MATERIAL PROVIDED section start

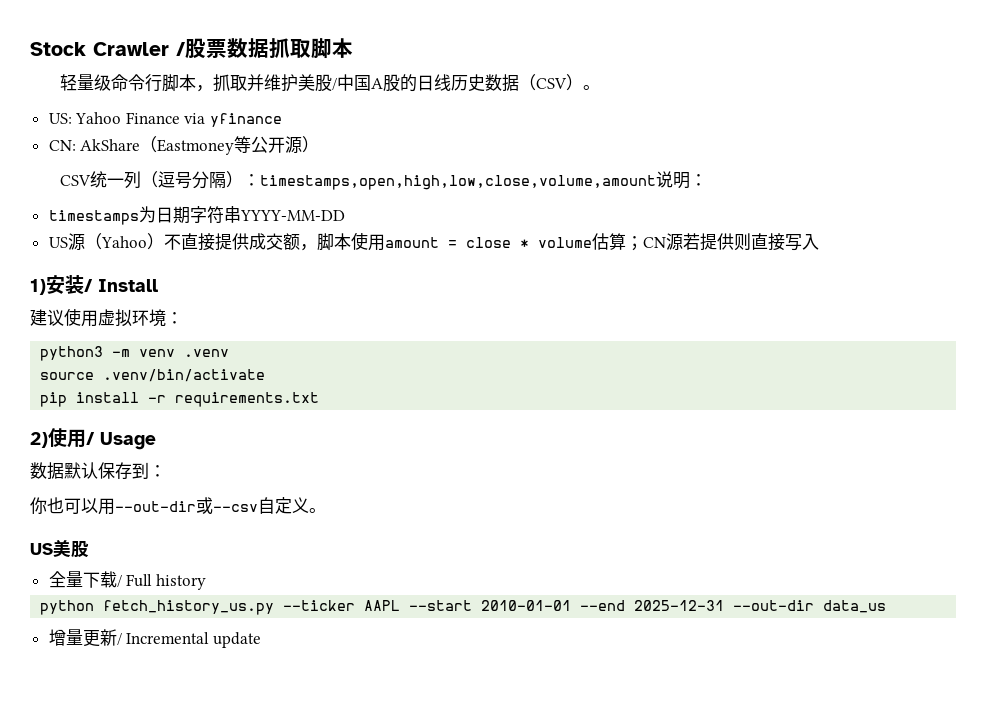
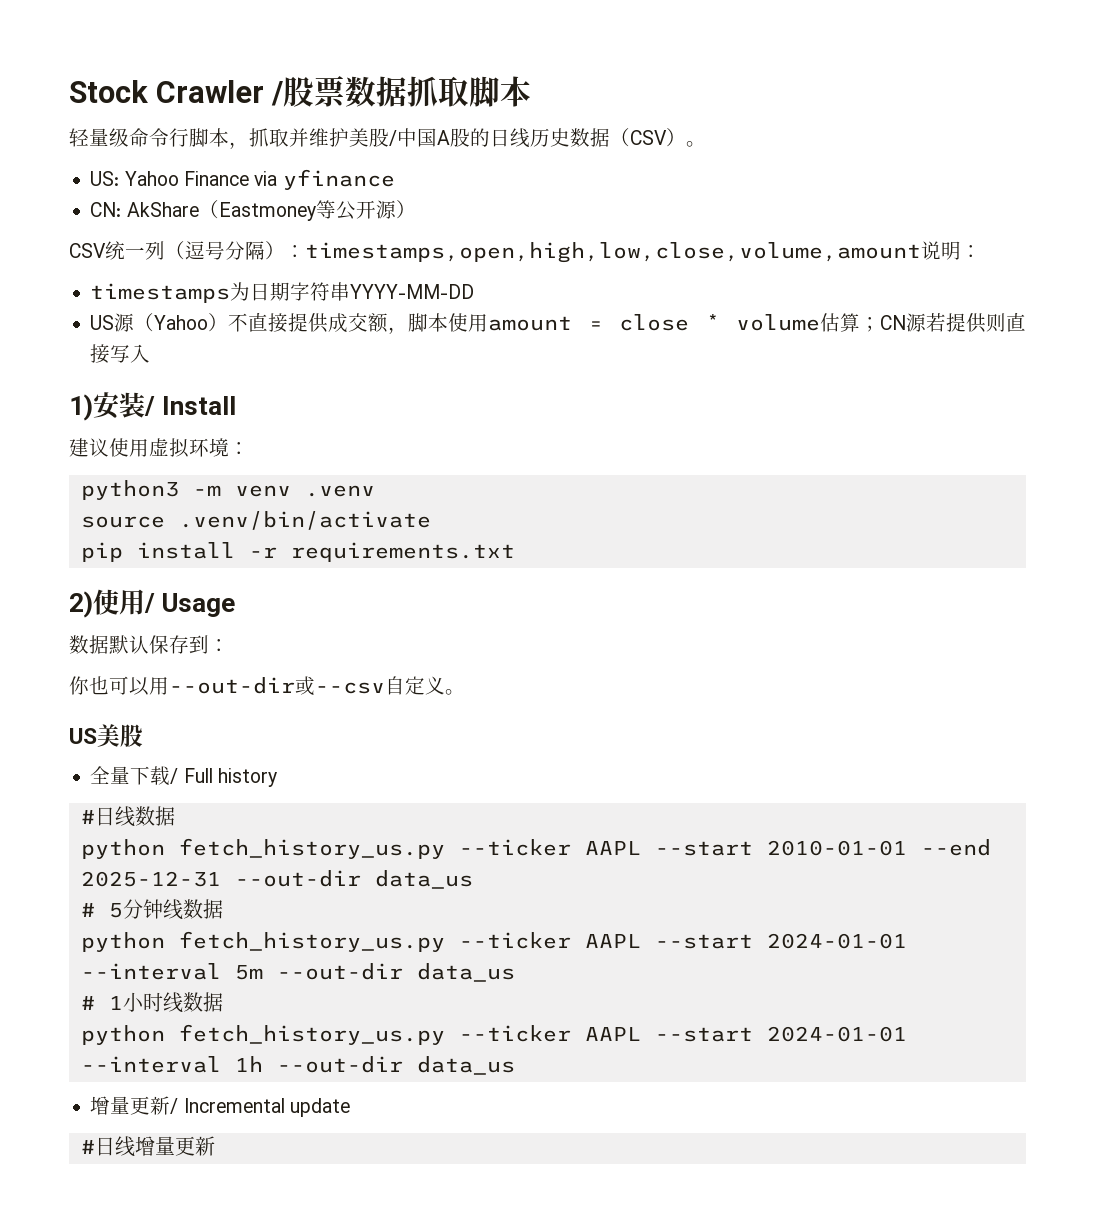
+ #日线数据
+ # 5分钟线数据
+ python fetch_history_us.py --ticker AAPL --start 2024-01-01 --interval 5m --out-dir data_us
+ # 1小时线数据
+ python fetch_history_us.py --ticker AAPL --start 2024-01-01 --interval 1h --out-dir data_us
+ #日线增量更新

MATERIAL PROVIDED section end

### TASK STATEMENT
Every line of the records above must reappear exactly, though the pictures must not.

### SOLUTION TO THIS PROBLEM
+ #日线数据
+ # 5分钟线数据
+ python fetch_history_us.py --ticker AAPL --start 2024-01-01 --interval 5m --out-dir data_us
+ # 1小时线数据
+ python fetch_history_us.py --ticker AAPL --start 2024-01-01 --interval 1h --out-dir data_us
+ #日线增量更新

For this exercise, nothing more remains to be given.